= High color =

Method of storing color

High color graphics is a method of storing image information in a computer's memory such that each pixel is represented by two bytes. Usually the color is represented by all 16 bits, but some devices also support 15-bit high color.

In Windows 7, Microsoft used the term high color to identify display systems that can make use of more than 8-bits per color channel (10:10:10:2 or 16:16:16:16 rendering formats) from traditional 8-bit per color channel formats.

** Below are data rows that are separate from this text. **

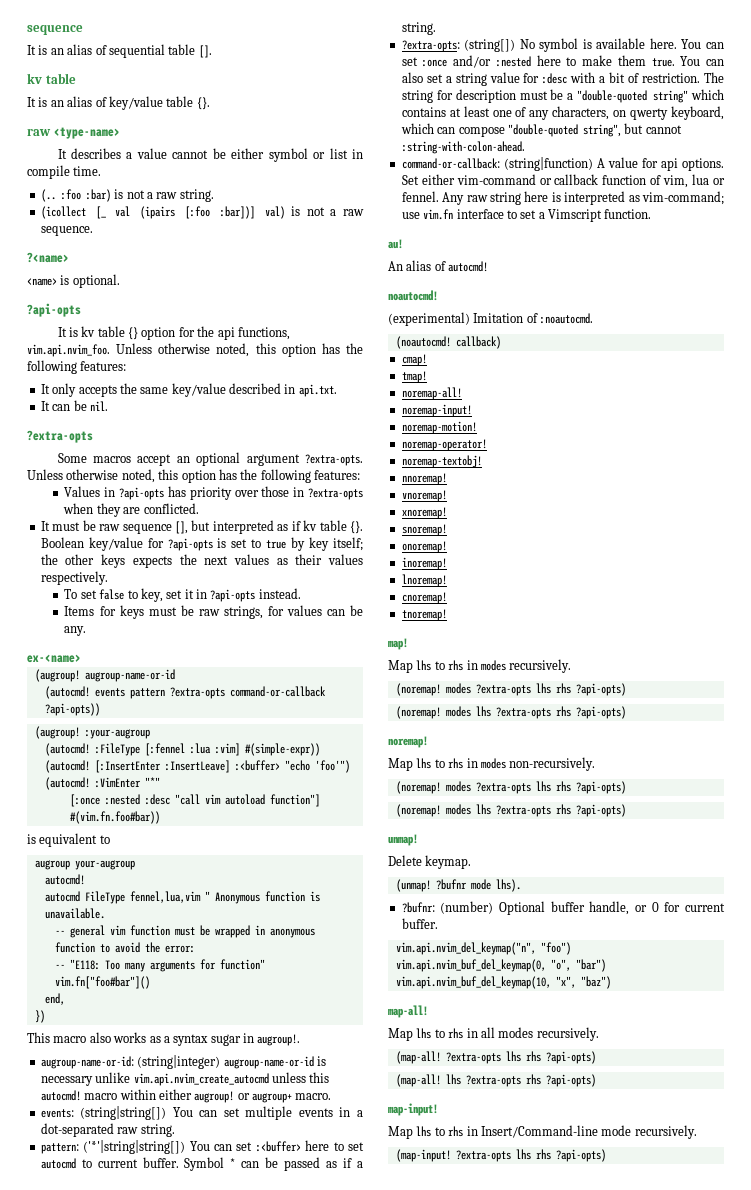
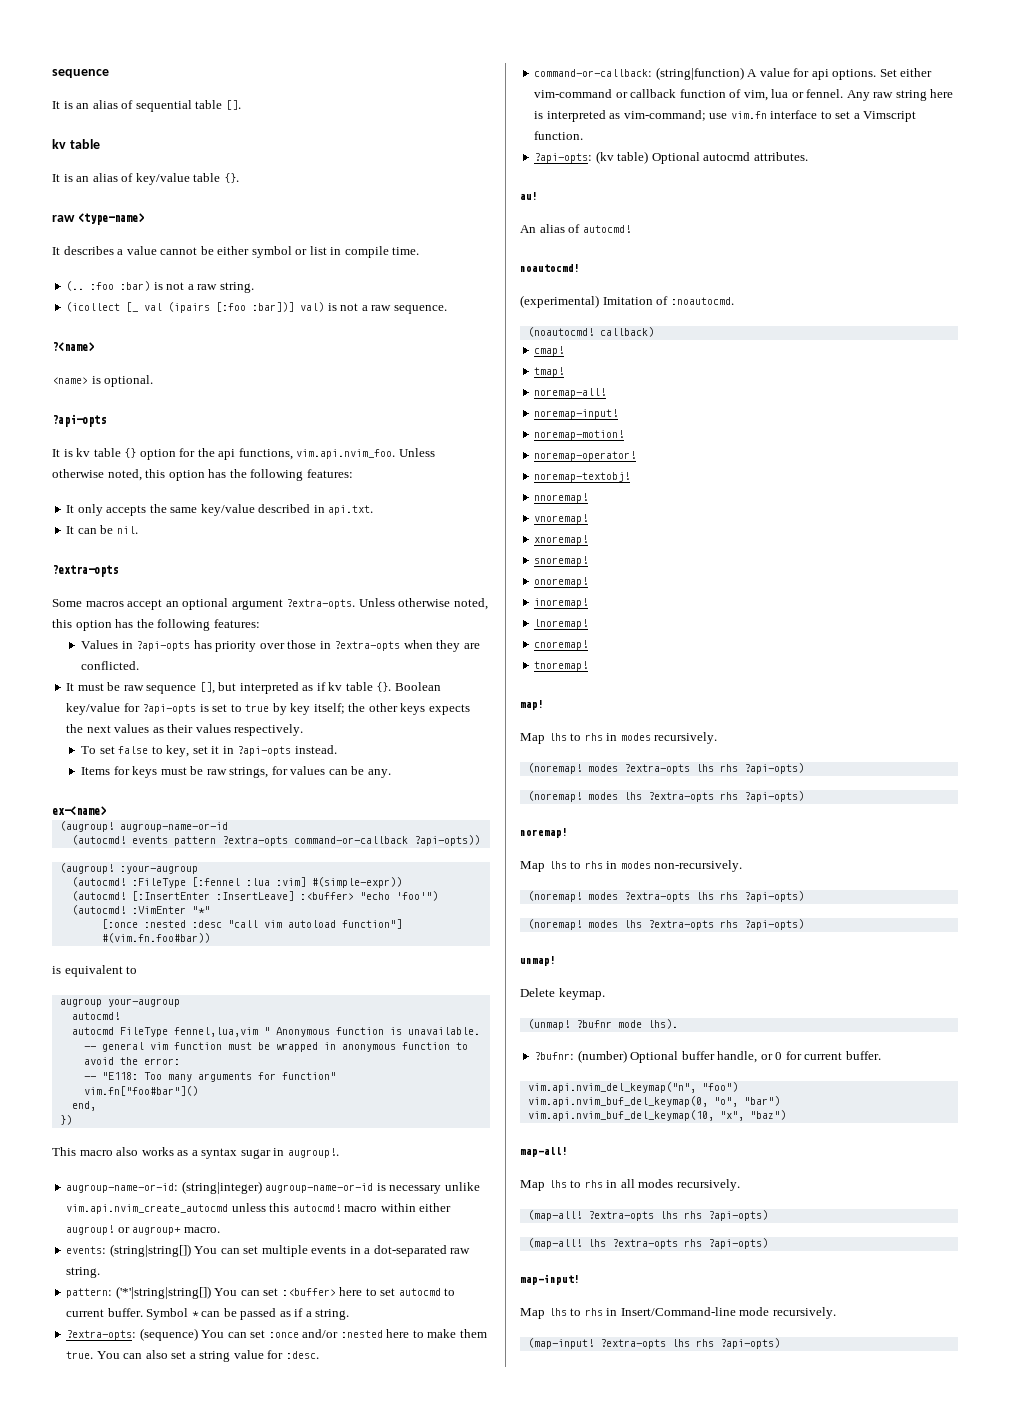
[464,38,677,52] (string[]) No symbol is available here. -> [139,1328,198,1341] (sequence)
[542,72,724,84] [401,89,724,103] [401,106,724,120] [400,123,682,137] [401,141,525,154] :desc with a bit of restriction. The string for description must be a "double-quoted string" which contains at least one of any characters, on qwerty keyboard, which can compose "double-quoted string", but cannot :string-with-colon-ahead. -> [285,1351,319,1359] :desc.
(652, 214) none -> [534,151,808,164] // ?api-opts: (kv table) Optional autocmd attributes.

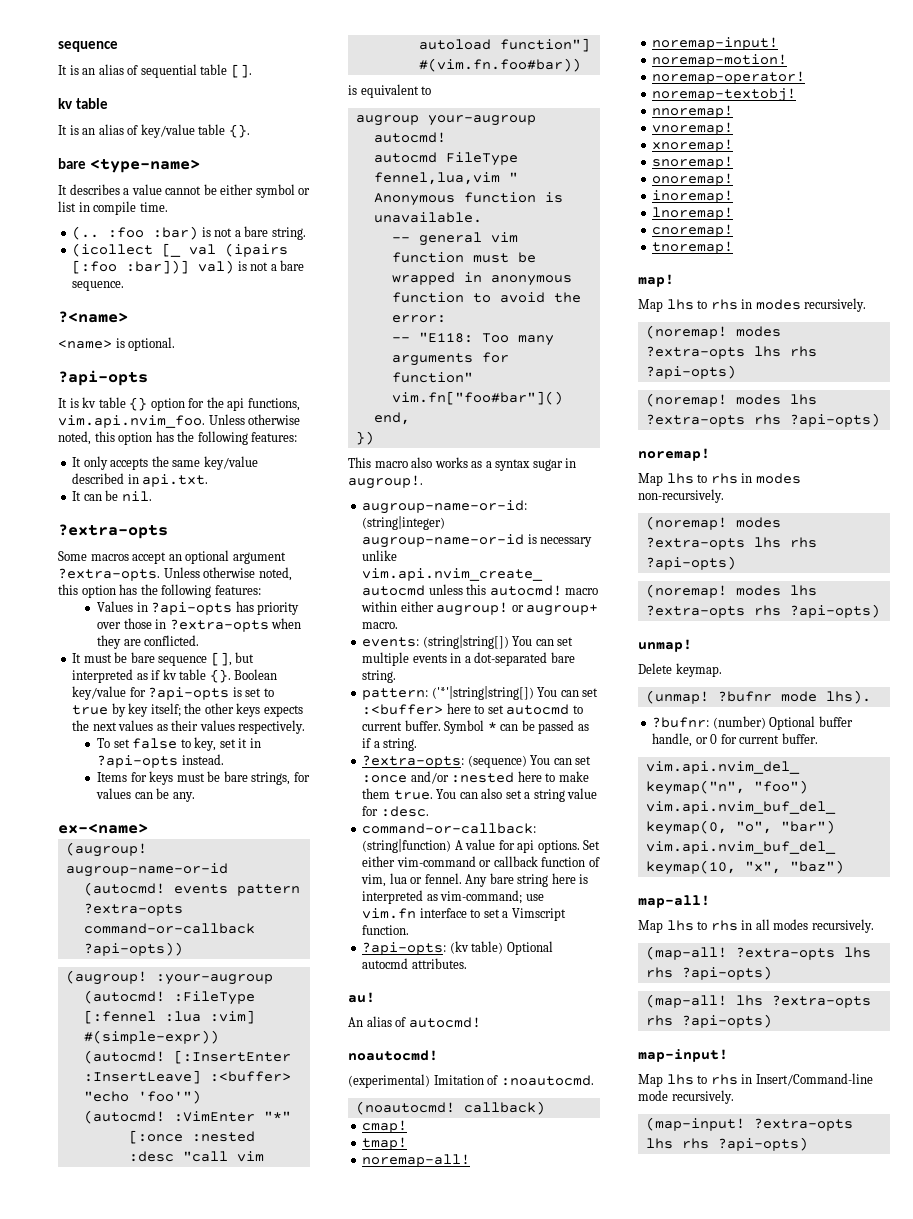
[52,215,75,222] raw -> [58,158,86,169] bare
[197,284,218,290] raw -> [244,226,269,237] bare
[371,305,392,311] raw -> [280,260,305,271] bare
[123,685,144,691] raw -> [130,652,155,663] bare
[206,769,227,775] raw -> [223,771,248,782] bare
[450,1248,471,1254] raw -> [550,652,575,663] bare
[873,92,894,98] raw -> [489,873,514,884] bare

This is a different and distinct usage from the 15-bit (5:5:5) or 16-bit (5:6:5) formats traditionally associated with the phrase high color; see deep color.

==15-bit high color==

In 15-bit high color, one of the bits of the two bytes is ignored or set aside for an alpha channel, and the remaining 15 bits are split between the red, green, and blue components of the final color.

Each of the RGB components has 5 bits associated, giving 2⁵ = 32 intensities of each component. This allows 32768 possible colors for each pixel.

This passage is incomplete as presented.